■ EXERCISE DESCRIPTION: Transcribe the entries exactly as each line appears.

■ TASK INPUT:
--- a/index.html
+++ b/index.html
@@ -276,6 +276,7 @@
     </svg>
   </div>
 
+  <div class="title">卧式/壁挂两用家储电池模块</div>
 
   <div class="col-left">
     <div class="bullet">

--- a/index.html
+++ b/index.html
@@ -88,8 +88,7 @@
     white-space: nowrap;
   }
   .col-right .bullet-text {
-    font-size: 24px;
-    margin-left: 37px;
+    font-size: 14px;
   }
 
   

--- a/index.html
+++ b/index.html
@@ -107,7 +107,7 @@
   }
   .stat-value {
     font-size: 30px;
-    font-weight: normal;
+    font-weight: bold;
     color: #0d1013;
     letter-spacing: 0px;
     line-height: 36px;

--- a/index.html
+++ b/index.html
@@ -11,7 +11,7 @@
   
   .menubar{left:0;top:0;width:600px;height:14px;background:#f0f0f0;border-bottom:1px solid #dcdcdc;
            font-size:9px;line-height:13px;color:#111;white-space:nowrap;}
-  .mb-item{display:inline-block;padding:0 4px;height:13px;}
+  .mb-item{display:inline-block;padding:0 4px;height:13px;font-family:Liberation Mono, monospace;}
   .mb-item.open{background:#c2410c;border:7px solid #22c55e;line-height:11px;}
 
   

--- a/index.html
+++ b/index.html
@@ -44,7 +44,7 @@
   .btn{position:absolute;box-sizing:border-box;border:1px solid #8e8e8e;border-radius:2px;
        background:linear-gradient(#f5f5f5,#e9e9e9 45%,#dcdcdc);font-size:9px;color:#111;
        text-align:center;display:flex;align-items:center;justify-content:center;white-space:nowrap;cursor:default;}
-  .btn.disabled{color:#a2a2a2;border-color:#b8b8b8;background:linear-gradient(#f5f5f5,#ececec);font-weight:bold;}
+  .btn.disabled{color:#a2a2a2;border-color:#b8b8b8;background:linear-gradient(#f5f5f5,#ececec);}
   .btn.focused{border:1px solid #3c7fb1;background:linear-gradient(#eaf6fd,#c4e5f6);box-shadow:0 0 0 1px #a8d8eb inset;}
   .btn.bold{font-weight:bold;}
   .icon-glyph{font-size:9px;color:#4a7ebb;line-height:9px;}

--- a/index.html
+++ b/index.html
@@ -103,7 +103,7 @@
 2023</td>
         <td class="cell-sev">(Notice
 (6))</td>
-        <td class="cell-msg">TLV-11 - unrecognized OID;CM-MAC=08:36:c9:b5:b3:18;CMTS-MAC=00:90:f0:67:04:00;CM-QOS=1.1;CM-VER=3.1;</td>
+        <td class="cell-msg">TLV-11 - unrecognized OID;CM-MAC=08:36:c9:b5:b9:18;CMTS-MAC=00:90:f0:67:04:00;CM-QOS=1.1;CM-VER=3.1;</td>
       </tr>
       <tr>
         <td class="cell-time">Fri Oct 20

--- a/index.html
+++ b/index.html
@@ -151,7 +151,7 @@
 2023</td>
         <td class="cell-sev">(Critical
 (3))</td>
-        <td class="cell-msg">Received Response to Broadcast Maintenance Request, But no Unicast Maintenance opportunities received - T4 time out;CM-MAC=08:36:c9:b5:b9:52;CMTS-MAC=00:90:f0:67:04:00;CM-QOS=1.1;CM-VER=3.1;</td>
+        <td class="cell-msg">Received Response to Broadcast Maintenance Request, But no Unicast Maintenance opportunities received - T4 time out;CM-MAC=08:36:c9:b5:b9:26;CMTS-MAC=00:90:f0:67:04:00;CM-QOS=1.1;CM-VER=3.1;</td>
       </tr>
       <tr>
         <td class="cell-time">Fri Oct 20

■ EXPECTED OUTPUT:
--- a/index.html
+++ b/index.html
@@ -276,6 +276,7 @@
     </svg>
   </div>
 
+  <div class="title">卧式/壁挂两用家储电池模块</div>
 
   <div class="col-left">
     <div class="bullet">

--- a/index.html
+++ b/index.html
@@ -88,8 +88,7 @@
     white-space: nowrap;
   }
   .col-right .bullet-text {
-    font-size: 24px;
-    margin-left: 37px;
+    font-size: 14px;
   }
 
   

--- a/index.html
+++ b/index.html
@@ -107,7 +107,7 @@
   }
   .stat-value {
     font-size: 30px;
-    font-weight: normal;
+    font-weight: bold;
     color: #0d1013;
     letter-spacing: 0px;
     line-height: 36px;

--- a/index.html
+++ b/index.html
@@ -11,7 +11,7 @@
   
   .menubar{left:0;top:0;width:600px;height:14px;background:#f0f0f0;border-bottom:1px solid #dcdcdc;
            font-size:9px;line-height:13px;color:#111;white-space:nowrap;}
-  .mb-item{display:inline-block;padding:0 4px;height:13px;}
+  .mb-item{display:inline-block;padding:0 4px;height:13px;font-family:Liberation Mono, monospace;}
   .mb-item.open{background:#c2410c;border:7px solid #22c55e;line-height:11px;}
 
   

--- a/index.html
+++ b/index.html
@@ -44,7 +44,7 @@
   .btn{position:absolute;box-sizing:border-box;border:1px solid #8e8e8e;border-radius:2px;
        background:linear-gradient(#f5f5f5,#e9e9e9 45%,#dcdcdc);font-size:9px;color:#111;
        text-align:center;display:flex;align-items:center;justify-content:center;white-space:nowrap;cursor:default;}
-  .btn.disabled{color:#a2a2a2;border-color:#b8b8b8;background:linear-gradient(#f5f5f5,#ececec);font-weight:bold;}
+  .btn.disabled{color:#a2a2a2;border-color:#b8b8b8;background:linear-gradient(#f5f5f5,#ececec);}
   .btn.focused{border:1px solid #3c7fb1;background:linear-gradient(#eaf6fd,#c4e5f6);box-shadow:0 0 0 1px #a8d8eb inset;}
   .btn.bold{font-weight:bold;}
   .icon-glyph{font-size:9px;color:#4a7ebb;line-height:9px;}

--- a/index.html
+++ b/index.html
@@ -103,7 +103,7 @@
 2023</td>
         <td class="cell-sev">(Notice
 (6))</td>
-        <td class="cell-msg">TLV-11 - unrecognized OID;CM-MAC=08:36:c9:b5:b3:18;CMTS-MAC=00:90:f0:67:04:00;CM-QOS=1.1;CM-VER=3.1;</td>
+        <td class="cell-msg">TLV-11 - unrecognized OID;CM-MAC=08:36:c9:b5:b9:18;CMTS-MAC=00:90:f0:67:04:00;CM-QOS=1.1;CM-VER=3.1;</td>
       </tr>
       <tr>
         <td class="cell-time">Fri Oct 20

--- a/index.html
+++ b/index.html
@@ -151,7 +151,7 @@
 2023</td>
         <td class="cell-sev">(Critical
 (3))</td>
-        <td class="cell-msg">Received Response to Broadcast Maintenance Request, But no Unicast Maintenance opportunities received - T4 time out;CM-MAC=08:36:c9:b5:b9:52;CMTS-MAC=00:90:f0:67:04:00;CM-QOS=1.1;CM-VER=3.1;</td>
+        <td class="cell-msg">Received Response to Broadcast Maintenance Request, But no Unicast Maintenance opportunities received - T4 time out;CM-MAC=08:36:c9:b5:b9:26;CMTS-MAC=00:90:f0:67:04:00;CM-QOS=1.1;CM-VER=3.1;</td>
       </tr>
       <tr>
         <td class="cell-time">Fri Oct 20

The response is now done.